Union members and advocates gathered on the steps of City Hall this morning to urge the mayor to take concrete steps to improve private hauler safety. Among their recommendations: waste collection zones that would assign private haulers to more efficient, geographically-condensed routes; stricter vehicle design standards; and a crash response protocol to hold companies accountable for poorly maintained trucks.
The report, “Reckless Endangerment,” calls attention to a startling lack of vehicle upkeep by NYC’s 20 largest private sanitation companies. According to federal inspection data, 96 percent of safety violations in the last two years were related to vehicle maintenance. Forty-eight percent of all trucks operated by the city’s top 20 private hauling companies were taken out of service due to maintenance concerns — more than double the national average.
One company, Crown Container, took as many as 86 percent of its vehicles out of service due to violations. Last summer the driver of a Crown Container truck killed 46-year-old Alberta Bagu as she crossed the street in Bushwick. The driver fled the scene and no charges were filed.

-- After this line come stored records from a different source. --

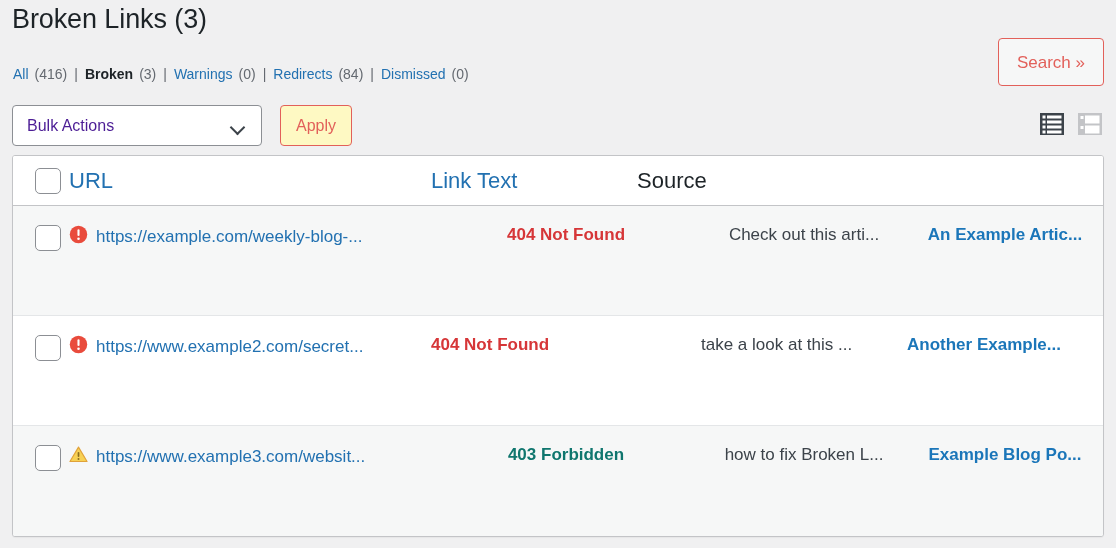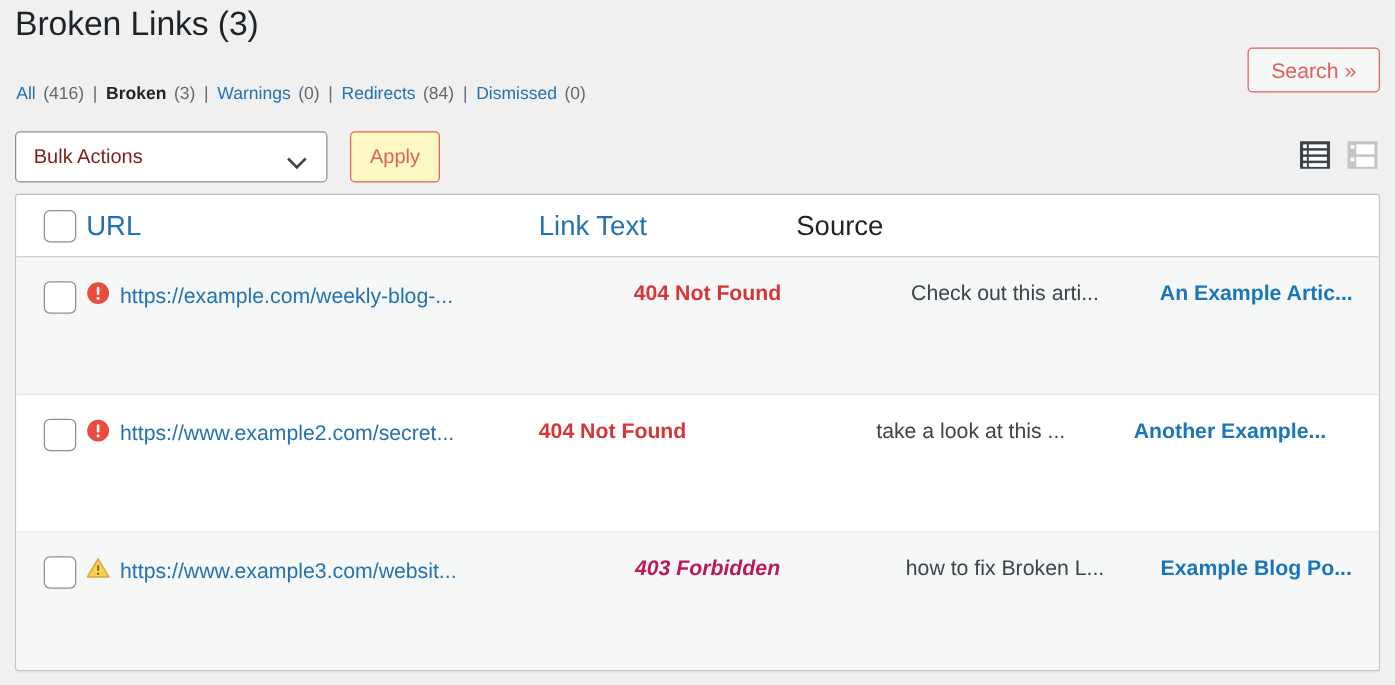"Search »" .search-button { height: 36px -> 48px }
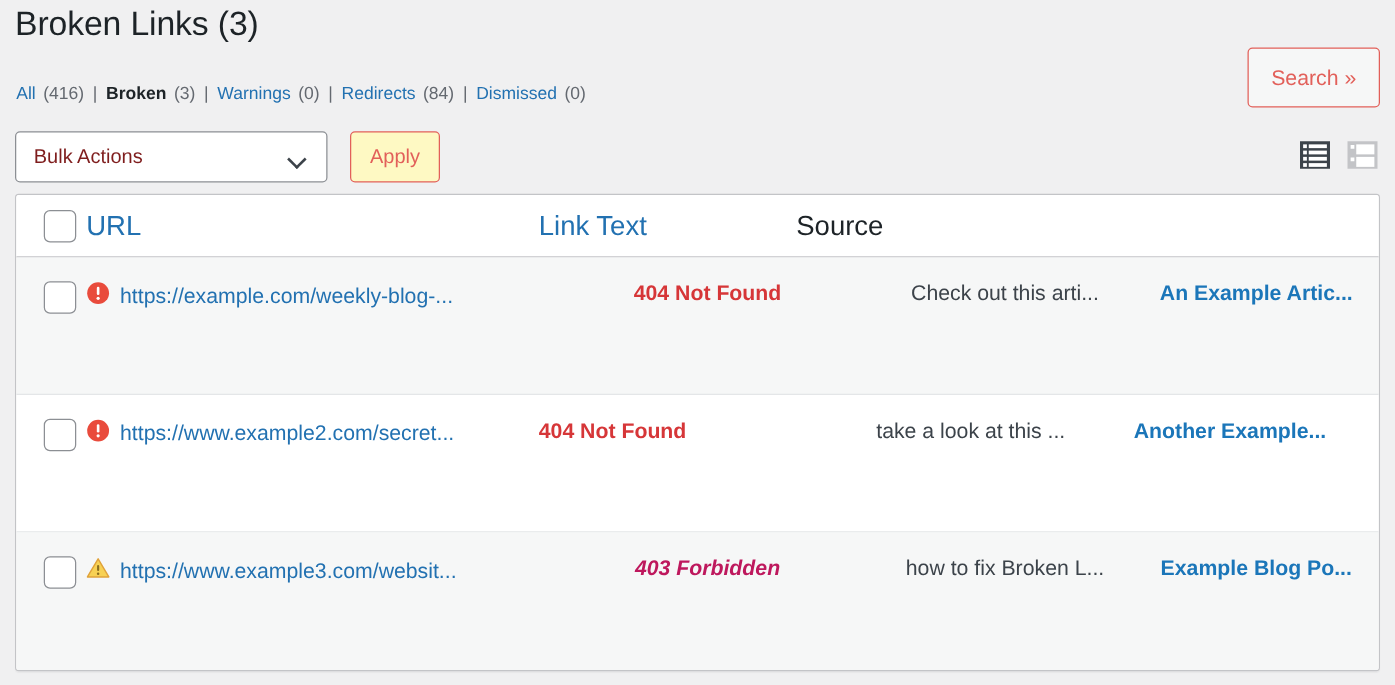"Bulk Actions" .bulk-select { color: #7f1d1d -> #4c1d95 }
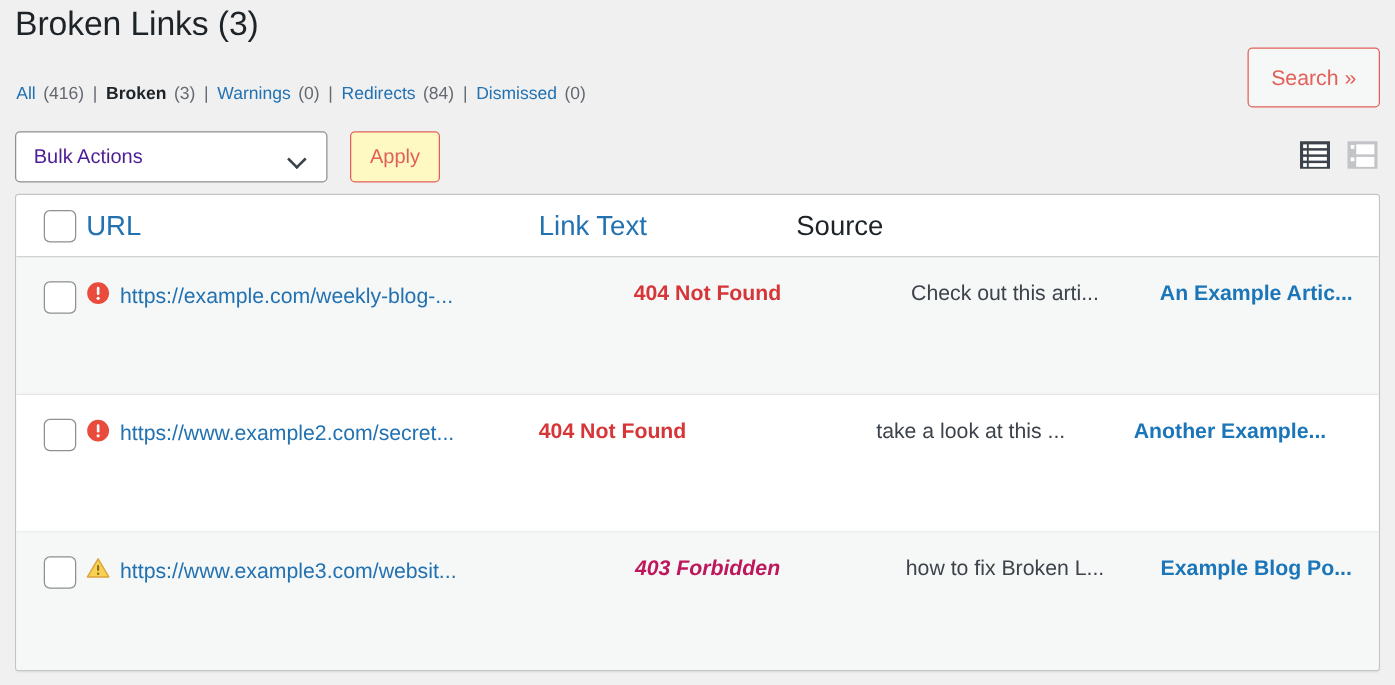"403 Forbidden" .status-403 { color: #be185d -> #0f766e; font-style: italic -> none }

The city does not track how many traffic fatalities and severe injuries are caused by drivers of private fleet vehicles, but other data point to their outsized role in fatal crashes. A 2014 U.S. DOT study found that while trucks make up for 3.6 percent of vehicles in NYC, they account for 12.3 percent of pedestrian fatalities and 32 percent of cyclist deaths.
The most common violations are also the most dangerous, according to the report. Nineteen percent of the 20 companies’ violations were related to faulty brakes, which a 2007 report by the Federal Motor Carrier Safety Administration said was a factor in 29 percent of crashes involving commercial trucks. Faulty tires, spilled cargo, and broken lights were also among the more common violations. Broken lights are a particular concern since the trucks are commonly on the streets after dark.